Parrot had not eaten. Parrot had not forgotten.
The Stripping
When the feast was done and the birds prepared to fly home, Parrot spoke.
We each gave you a feather. We are taking them back.
One by one, the birds came forward and pulled their feathers from Tortoise’s body. The red one. The black one. The brown one. The blue one from Kingfisher. The small soft one from Dove. They pulled them all, and the tree gum came away in sticky strips, and Tortoise stood on the edge of the sky with no wings and no way down.
He called after them. He begged. He asked Parrot to carry a message to his wife - to tell her to bring out every soft thing in the house and pile it on the ground so he could jump and land safely.

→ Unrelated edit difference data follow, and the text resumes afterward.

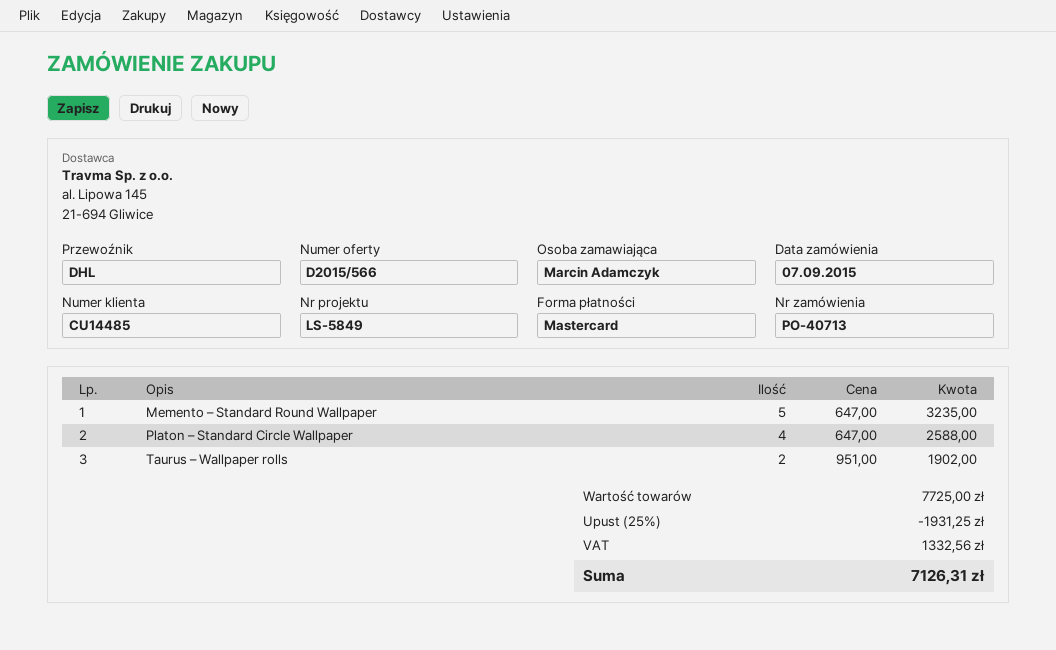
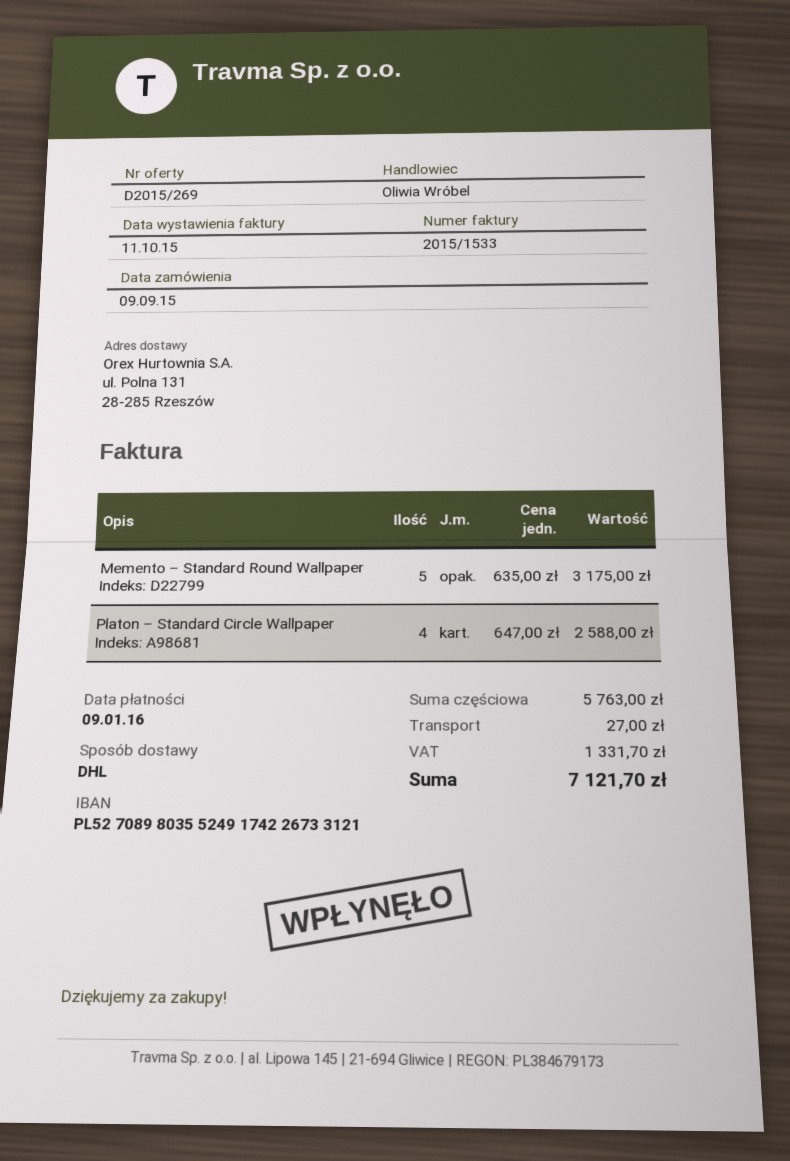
quote number: D2015/566 -> D2015/269
order date: 2015-09-07 -> 2015-09-09
Memento – Standard Round Wallpaper: 5 x 647.00 = 3235.00 -> 5 x 635.00 = 3175.00
Taurus – Wallpaper rolls: 2 x 951.00 = 1902.00 -> none
subtotal: 7725.00 -> 5763.00
discount: 25% = 1931.25 -> none
shipping: none -> 27.00
tax: 1332.56 -> 1331.70
total: 7126.31 -> 7121.70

Parrot said he would carry the message.
Parrot flew down to Tortoise’s compound. He found Tortoise’s wife and told her that her husband wanted every hard thing in the house brought out and piled in the yard. Stones. Iron pots. Hoes. Mortars. The wife was confused, but the message came from her husband, so she did it.
The Fall
Tortoise looked down from the sky. He could see his compound far below. He could see a pile of things in the yard, though he could not tell what they were. He assumed his wife had understood. He jumped.
He fell a long time.
He hit the pile of stones and iron pots and hoes and mortars, and his shell shattered into pieces. He did not die - Tortoise does not die easily - but he lay in the yard broken open, his shell in fragments around him, making a sound that was not quite crying and not quite cursing.

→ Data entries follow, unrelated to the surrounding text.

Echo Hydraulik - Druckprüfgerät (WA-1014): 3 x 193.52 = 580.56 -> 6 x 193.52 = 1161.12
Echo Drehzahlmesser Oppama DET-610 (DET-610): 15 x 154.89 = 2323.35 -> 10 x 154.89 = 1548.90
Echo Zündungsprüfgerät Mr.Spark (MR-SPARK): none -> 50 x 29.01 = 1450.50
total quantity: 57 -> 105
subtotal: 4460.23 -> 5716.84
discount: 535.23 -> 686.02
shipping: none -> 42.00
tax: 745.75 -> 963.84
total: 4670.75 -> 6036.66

His wife sent for a medicine man. The medicine man came and looked at the mess and shook his head, but he gathered the pieces and fitted them back together as well as he could, pressing and binding them until the shell held again. It was not smooth anymore. It was rough and cracked, covered in uneven plates where the fragments had been joined, and no amount of rubbing would make it whole again.
Tortoise walked away from that yard carrying a different shell than the one he had carried into it. Every tortoise born after him carries the same one - cracked, patched, the seams still showing.